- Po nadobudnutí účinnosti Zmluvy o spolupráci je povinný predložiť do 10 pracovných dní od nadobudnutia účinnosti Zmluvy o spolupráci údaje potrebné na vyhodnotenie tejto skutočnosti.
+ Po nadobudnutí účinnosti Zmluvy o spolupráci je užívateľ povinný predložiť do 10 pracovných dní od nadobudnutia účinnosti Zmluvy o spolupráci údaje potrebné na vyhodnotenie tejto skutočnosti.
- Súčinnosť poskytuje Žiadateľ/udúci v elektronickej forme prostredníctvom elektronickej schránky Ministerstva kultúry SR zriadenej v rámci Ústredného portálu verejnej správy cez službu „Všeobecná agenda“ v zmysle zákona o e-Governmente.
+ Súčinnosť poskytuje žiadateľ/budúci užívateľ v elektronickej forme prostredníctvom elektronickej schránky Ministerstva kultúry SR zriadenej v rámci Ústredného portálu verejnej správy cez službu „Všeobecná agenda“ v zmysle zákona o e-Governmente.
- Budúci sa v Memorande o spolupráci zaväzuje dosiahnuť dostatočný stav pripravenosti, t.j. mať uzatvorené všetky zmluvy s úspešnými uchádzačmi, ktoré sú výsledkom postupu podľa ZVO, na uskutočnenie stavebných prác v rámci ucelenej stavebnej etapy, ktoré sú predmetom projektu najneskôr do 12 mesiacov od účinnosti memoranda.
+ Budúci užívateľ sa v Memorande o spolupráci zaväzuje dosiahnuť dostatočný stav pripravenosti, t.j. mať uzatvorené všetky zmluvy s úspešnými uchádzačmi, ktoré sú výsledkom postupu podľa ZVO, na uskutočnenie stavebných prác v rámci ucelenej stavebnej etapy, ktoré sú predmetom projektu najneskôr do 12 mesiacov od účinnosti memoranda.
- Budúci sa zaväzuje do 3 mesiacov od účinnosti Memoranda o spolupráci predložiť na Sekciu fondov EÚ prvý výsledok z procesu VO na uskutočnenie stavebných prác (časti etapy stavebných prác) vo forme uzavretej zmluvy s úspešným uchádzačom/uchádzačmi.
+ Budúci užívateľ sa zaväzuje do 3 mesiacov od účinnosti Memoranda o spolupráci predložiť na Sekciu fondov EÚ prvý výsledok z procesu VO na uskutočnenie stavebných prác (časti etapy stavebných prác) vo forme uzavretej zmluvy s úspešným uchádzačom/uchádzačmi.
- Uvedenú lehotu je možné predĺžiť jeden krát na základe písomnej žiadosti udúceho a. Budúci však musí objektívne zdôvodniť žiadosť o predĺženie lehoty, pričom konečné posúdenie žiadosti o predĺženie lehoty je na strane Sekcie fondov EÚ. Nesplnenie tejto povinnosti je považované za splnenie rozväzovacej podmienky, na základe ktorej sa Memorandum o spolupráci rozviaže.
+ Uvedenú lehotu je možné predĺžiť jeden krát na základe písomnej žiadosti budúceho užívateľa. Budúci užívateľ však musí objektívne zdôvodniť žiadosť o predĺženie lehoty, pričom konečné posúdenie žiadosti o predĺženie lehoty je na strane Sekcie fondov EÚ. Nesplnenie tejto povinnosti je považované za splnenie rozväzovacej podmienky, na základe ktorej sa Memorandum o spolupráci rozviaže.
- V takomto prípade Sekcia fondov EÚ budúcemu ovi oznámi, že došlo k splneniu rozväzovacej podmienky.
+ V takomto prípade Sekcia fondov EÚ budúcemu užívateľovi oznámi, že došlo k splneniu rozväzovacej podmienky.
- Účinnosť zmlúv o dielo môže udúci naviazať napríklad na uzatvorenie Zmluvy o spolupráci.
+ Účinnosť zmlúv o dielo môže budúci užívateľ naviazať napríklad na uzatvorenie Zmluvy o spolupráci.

* * *

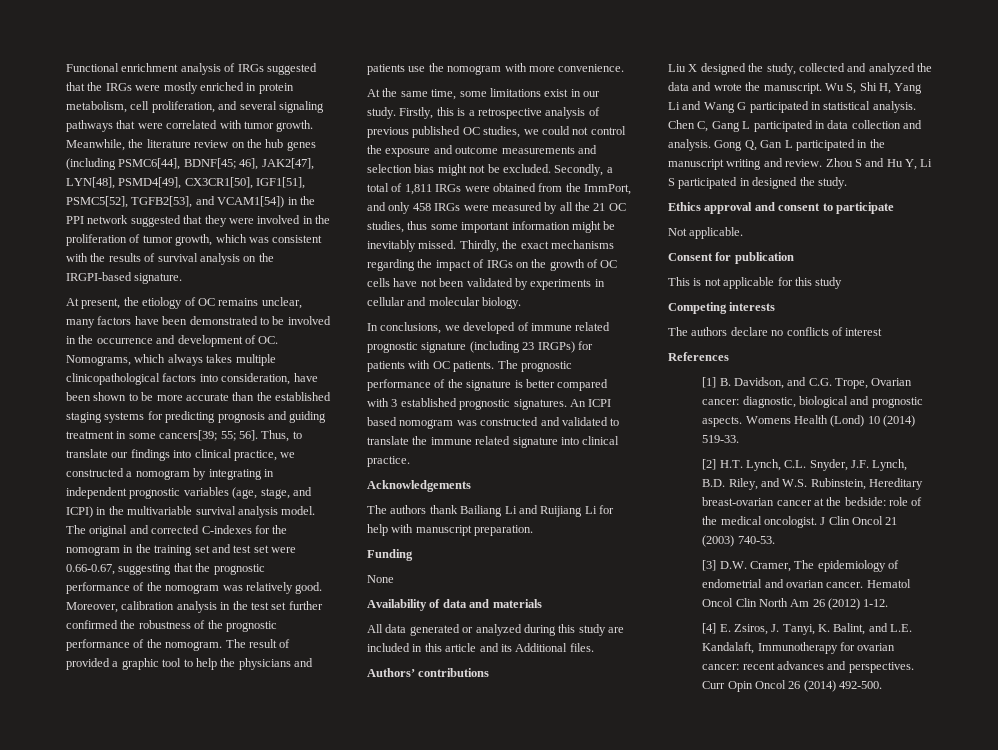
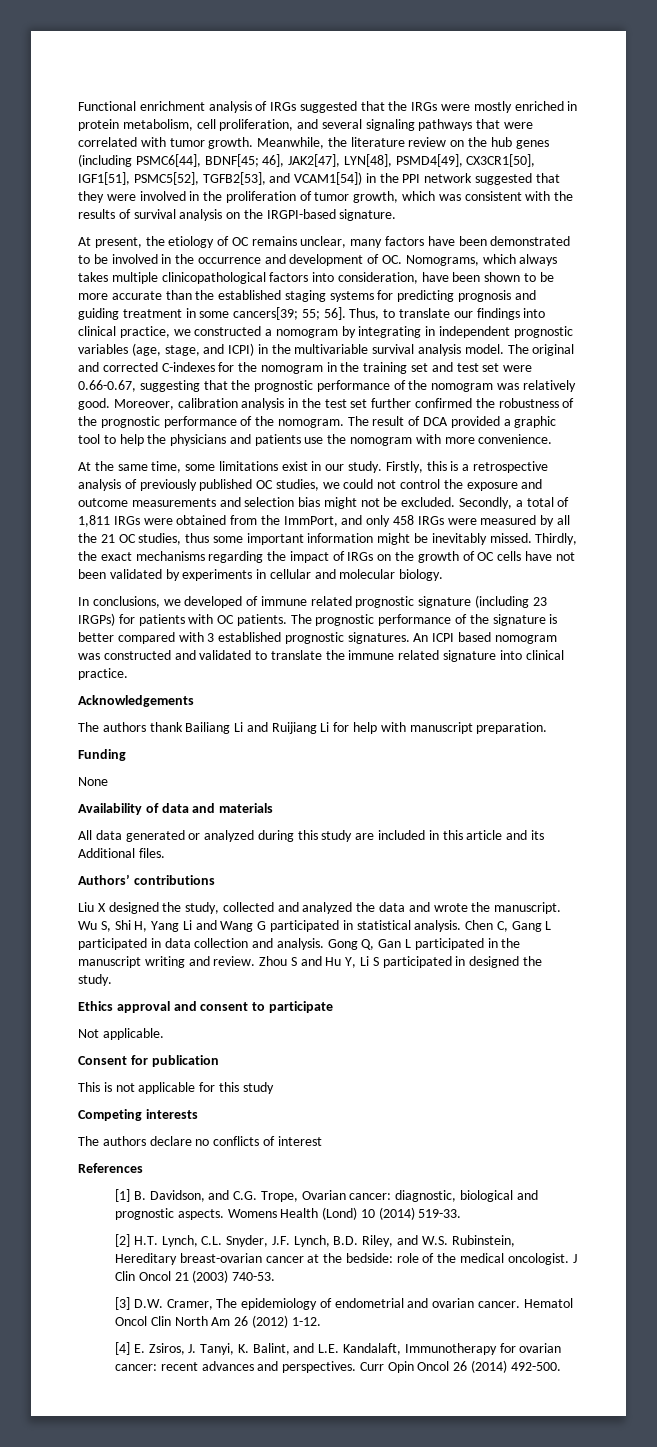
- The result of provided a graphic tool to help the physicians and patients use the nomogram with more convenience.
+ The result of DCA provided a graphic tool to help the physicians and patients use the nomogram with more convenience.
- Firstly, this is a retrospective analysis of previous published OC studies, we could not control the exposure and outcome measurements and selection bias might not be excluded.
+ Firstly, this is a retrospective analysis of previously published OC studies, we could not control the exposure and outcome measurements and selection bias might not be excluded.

---

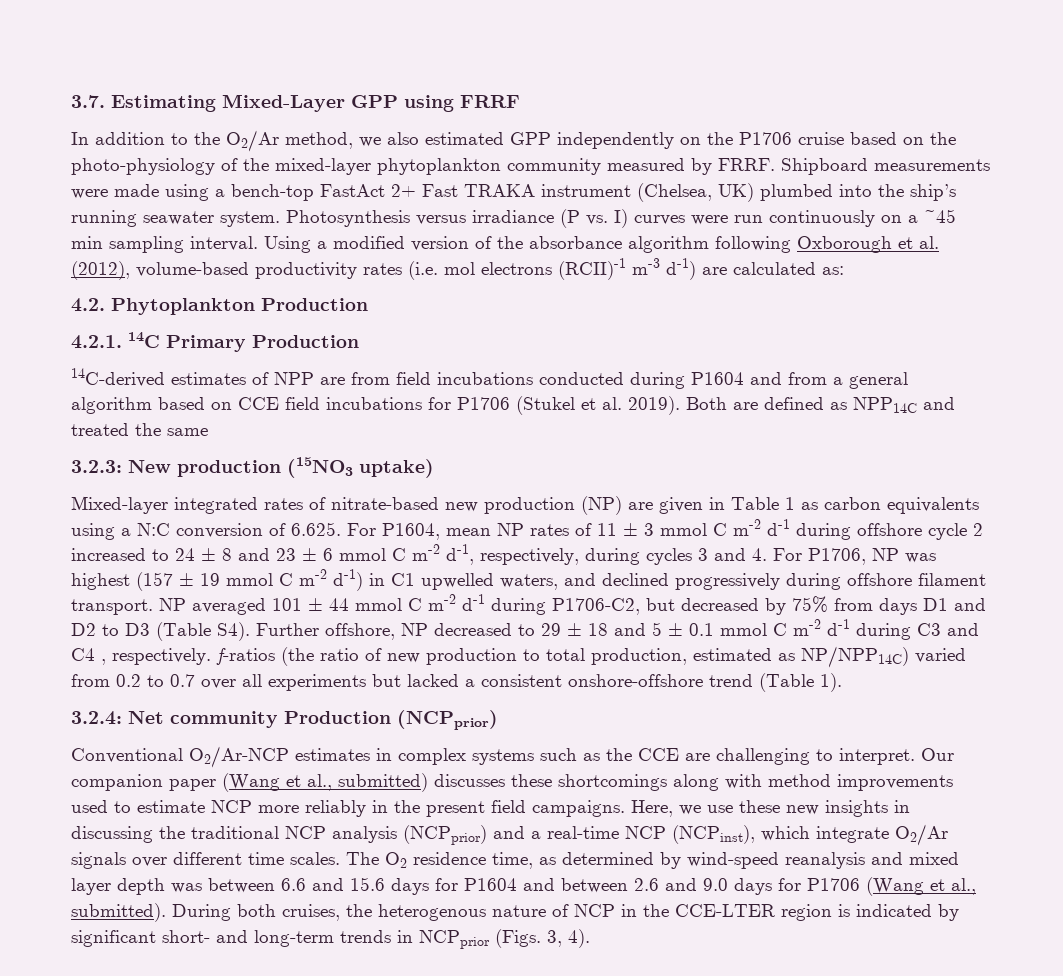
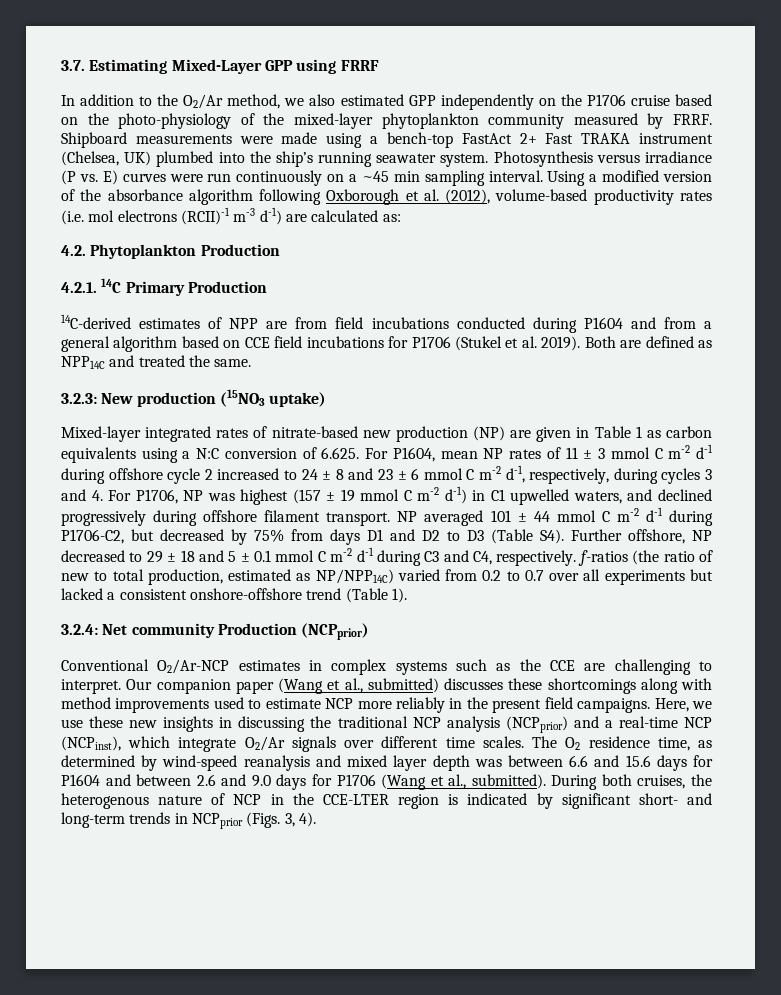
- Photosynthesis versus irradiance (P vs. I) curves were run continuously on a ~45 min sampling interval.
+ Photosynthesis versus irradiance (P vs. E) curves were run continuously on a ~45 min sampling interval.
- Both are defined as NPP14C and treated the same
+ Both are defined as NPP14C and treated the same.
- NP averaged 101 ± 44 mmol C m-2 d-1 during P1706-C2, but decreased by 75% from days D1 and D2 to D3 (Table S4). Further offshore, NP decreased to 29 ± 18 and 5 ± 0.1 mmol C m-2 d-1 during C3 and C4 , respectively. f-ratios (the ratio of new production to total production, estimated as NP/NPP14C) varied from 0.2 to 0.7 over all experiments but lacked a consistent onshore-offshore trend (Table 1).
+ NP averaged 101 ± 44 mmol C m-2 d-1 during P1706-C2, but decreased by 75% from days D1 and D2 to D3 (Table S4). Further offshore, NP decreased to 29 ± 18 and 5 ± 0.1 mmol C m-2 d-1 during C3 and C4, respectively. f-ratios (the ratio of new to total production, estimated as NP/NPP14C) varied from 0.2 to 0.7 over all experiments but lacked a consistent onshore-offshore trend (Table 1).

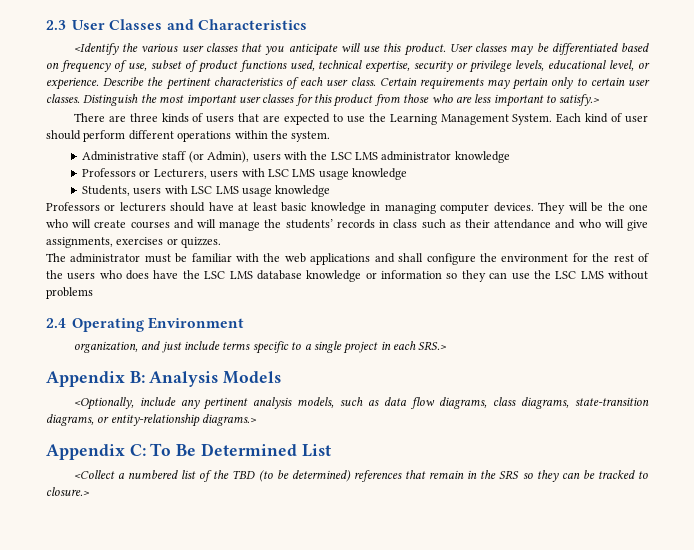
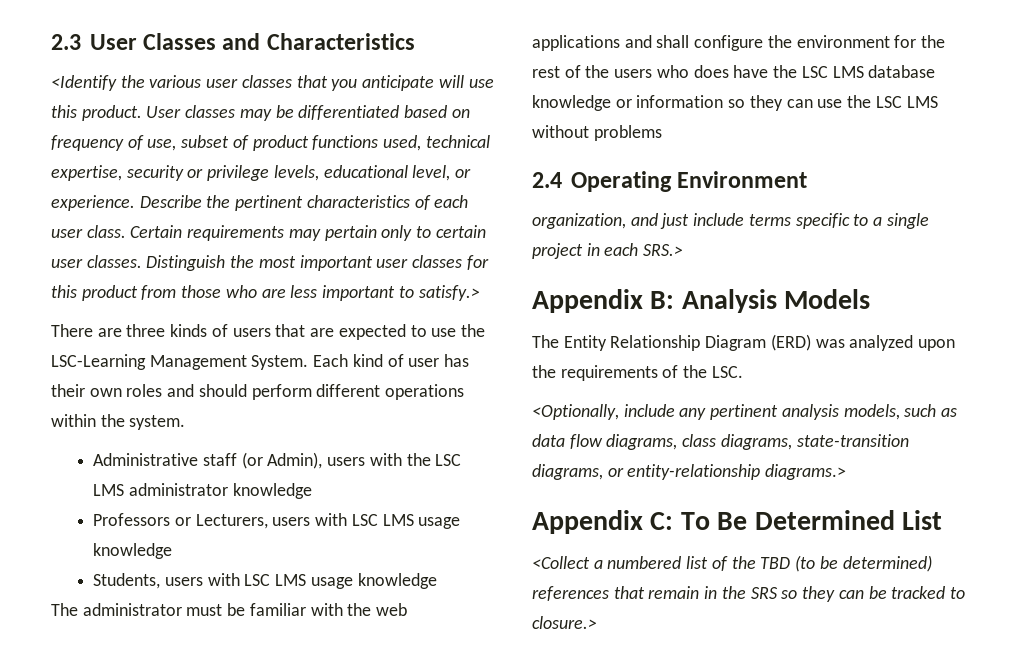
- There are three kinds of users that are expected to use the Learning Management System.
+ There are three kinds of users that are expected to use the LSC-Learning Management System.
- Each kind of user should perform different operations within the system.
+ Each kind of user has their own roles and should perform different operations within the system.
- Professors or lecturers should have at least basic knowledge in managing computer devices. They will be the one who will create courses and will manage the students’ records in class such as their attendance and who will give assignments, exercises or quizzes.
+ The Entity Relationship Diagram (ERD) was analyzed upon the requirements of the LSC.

__About this task__:
A verbatim transcription is needed of the lines above, starting at the line with "- Each kind" and ending at the line with "of the LSC.", both included, and of nothing else.

__Result below__:
- Each kind of user should perform different operations within the system.
+ Each kind of user has their own roles and should perform different operations within the system.
- Professors or lecturers should have at least basic knowledge in managing computer devices. They will be the one who will create courses and will manage the students’ records in class such as their attendance and who will give assignments, exercises or quizzes.
+ The Entity Relationship Diagram (ERD) was analyzed upon the requirements of the LSC.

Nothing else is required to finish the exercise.